Por Fernando Durán Ayanegui - [email protected]
80 años no es nada, afirma Alberto Cañas en el título de sus memorias. Entonces, ¿cuánto menos que nada son 60? Se me ocurrió esta pregunta cuando, bajo los efectos de una gripe, el domingo pasado intentaba leer el periódico y, con la vista algo nublada, me fijé en la fecha y recordé era el 3, el primer domingo de febrero de 2008.
Me vino a la mente otro primer domingo de febrero, aquel de 1948, día de elecciones e inicio de un vertiginoso proceso que, en pocas semanas, nos llevaría a una guerra civil.
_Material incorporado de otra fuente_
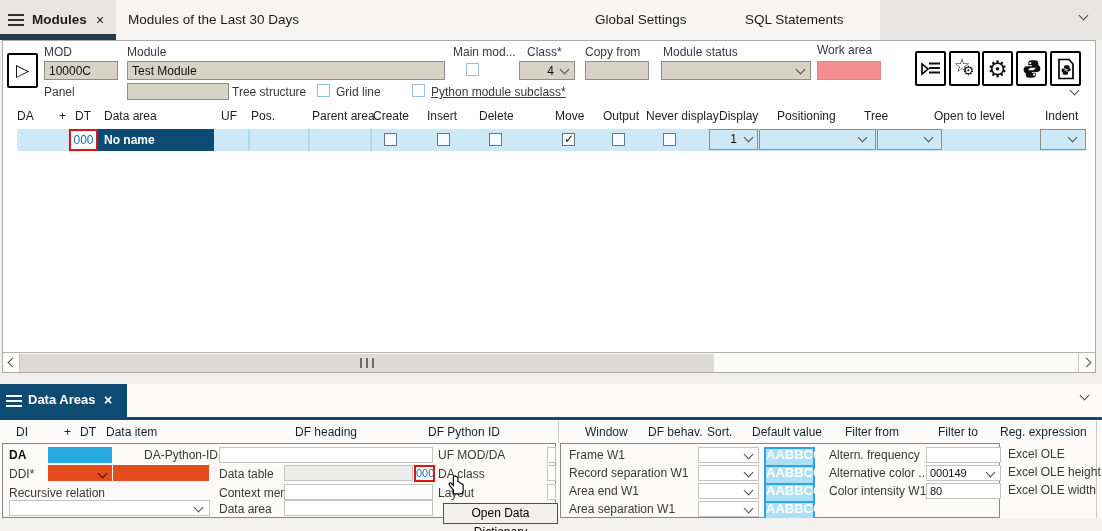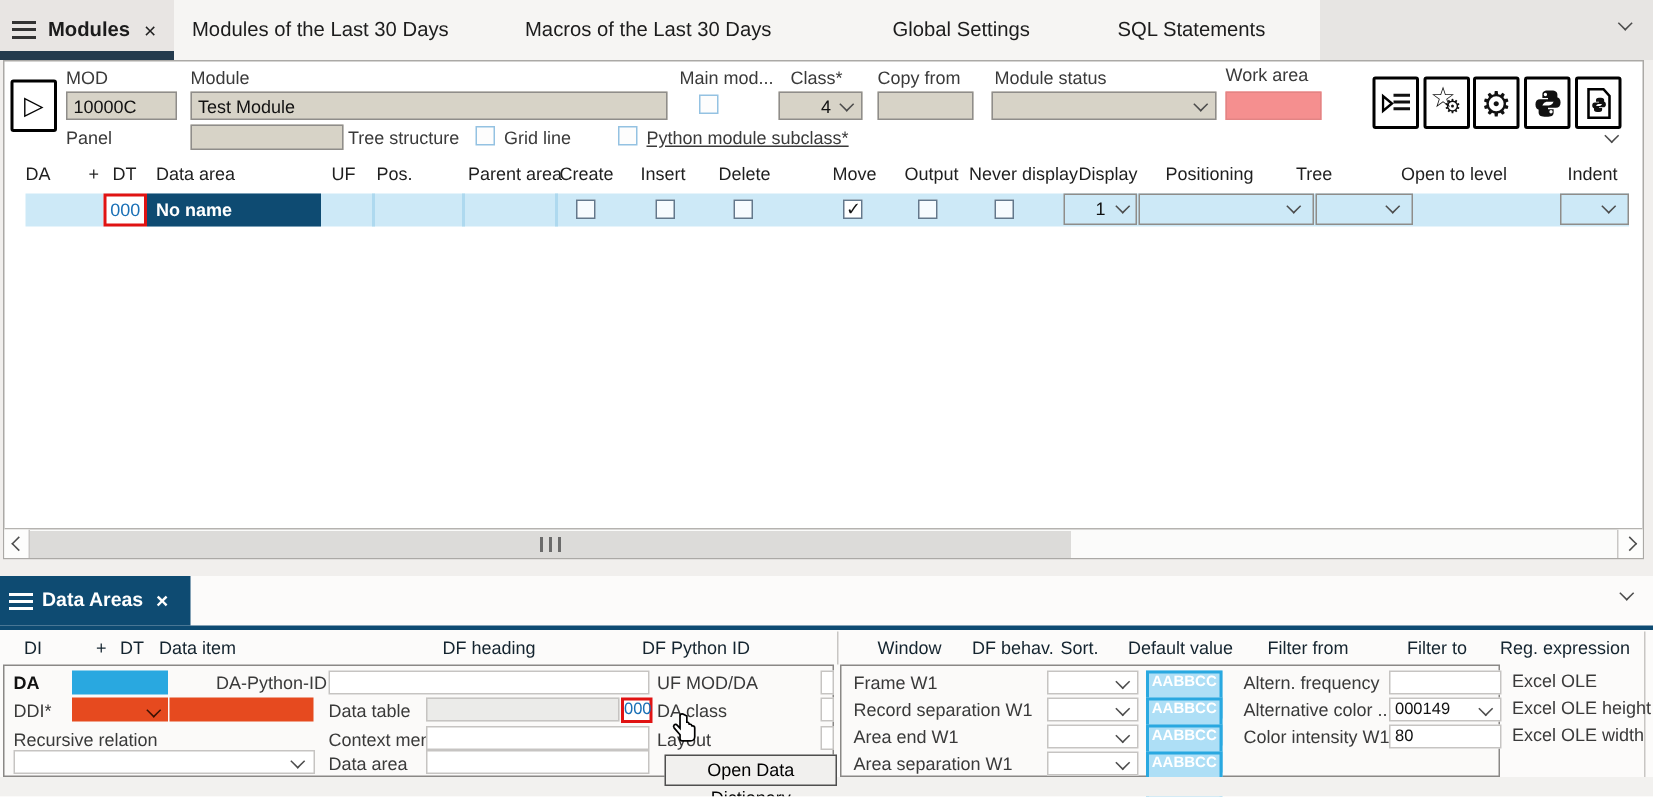"Macros of the Last 30" span.tab-label { html: <span>Macros of the Last 30 Days</span> -> none }
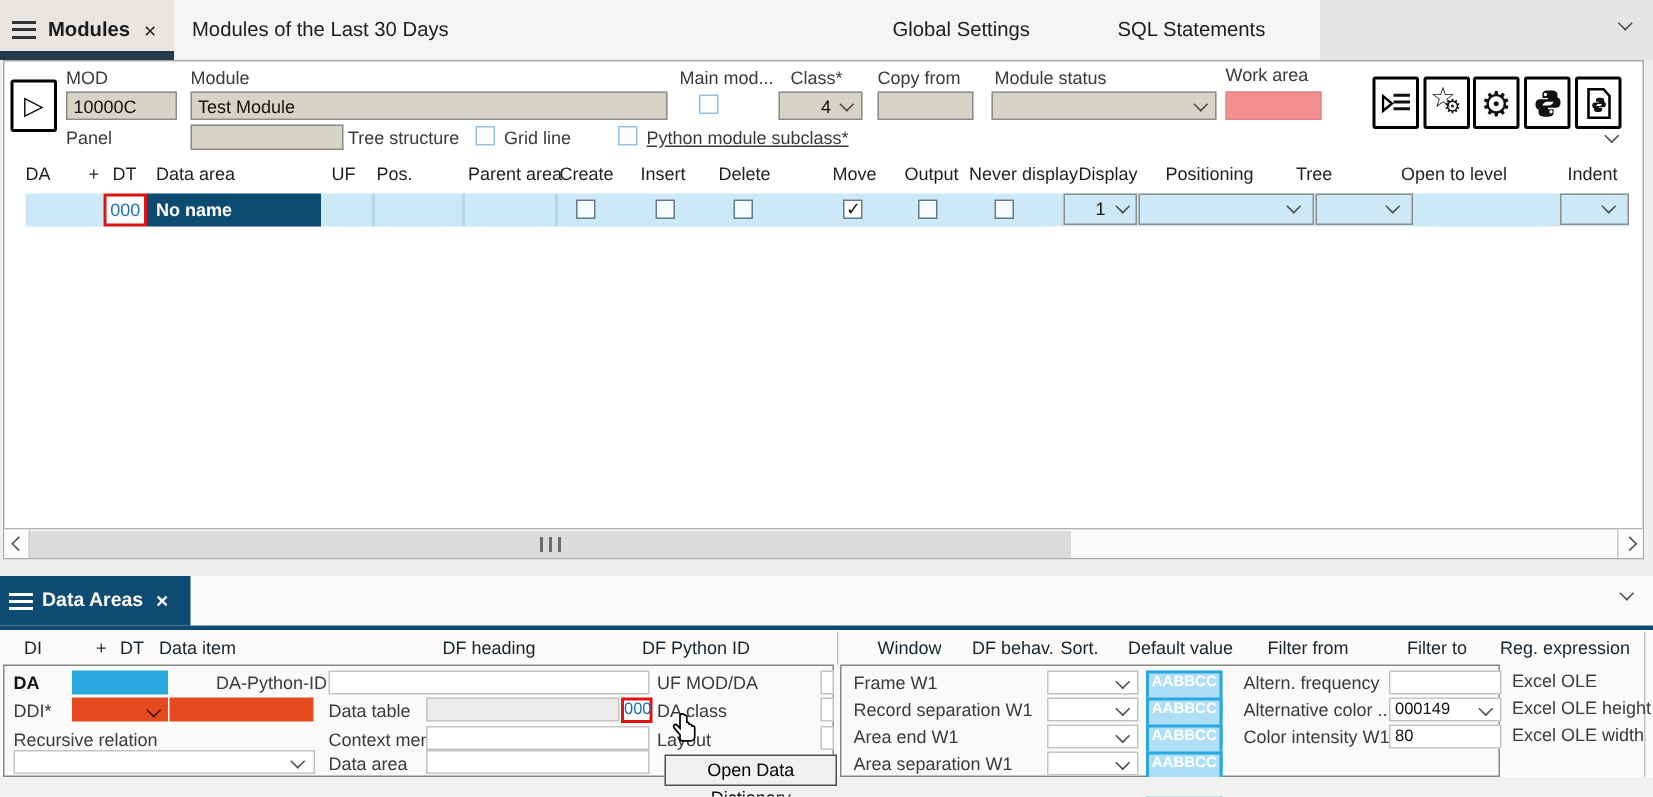"AABBCC" .aabbcc { font-size: 10px -> 13px }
Primero vino la anulación de las elecciones por parte del Congreso y, después de una serie de hechos que vuelven a mi recuerdo de manera a veces confusa –me preparaba para cursar el cuarto grado–, el estallido de la guerra, el encarcelamiento de amigos y conocidos que militaban en la oposición, las noticias sobre lo que acontecía en el frente suministradas en dos versiones, la de la prensa y la radio oficiales y la de una radioemisora clandestina de las fuerzas figueristas, el desenlace de la guerra –que se atrasó algunos días en Alajuela porque en aquella ciudad las fuerzas leales al gobierno derrotado se negaban a deponer las armas– y, finalmente, la instalación de un gobierno provisional y el inicio del encarcelamiento de amigos y conocidos que ahora supuestamente militaban en la nueva oposición, todo ello dentro de la brevedad de tres meses.
A mi edad solo podía ser espectador, pero como ocurre con toda situación dramática, aquella estuvo tachonada de pequeños dramas individuales que nunca llegarán a los libros de historia y, en mi caso, si la memoria no me traiciona aquel episodio político-militar se prolongó más allá del mes de abril por la sencilla razón de que mis llamadas al portón de madera de la cárcel de Alajuela no se acabaron con el fin de la guerra civil: el canijo que era yo tuvo, muchas veces, que llevarles comida y ropa a los presos de ambos bandos, a unos antes del cierre de la contienda, a los otros a lo largo de muchos días después de concluida.
Mientras tanto, había escuchado los lamentos por las muertes de quienes habían peleado en uno y otro lado y, guiado por la filiación de mis padres, pensaba que todo había terminado de la manera más justa, sin imaginar que a la vuelta de 60 años eso parecería no ser importante y que a nadie debería sorprender que esta vez, al igual que ocurriría con el sesquicentenario de la Campaña Nacional de 1856, los ánimos conmemorativos estarían extrañamente atenuados, quizás porque con los ticos de entonces que aún vivimos apenas se podría poblar una de las cabeceras de provincia.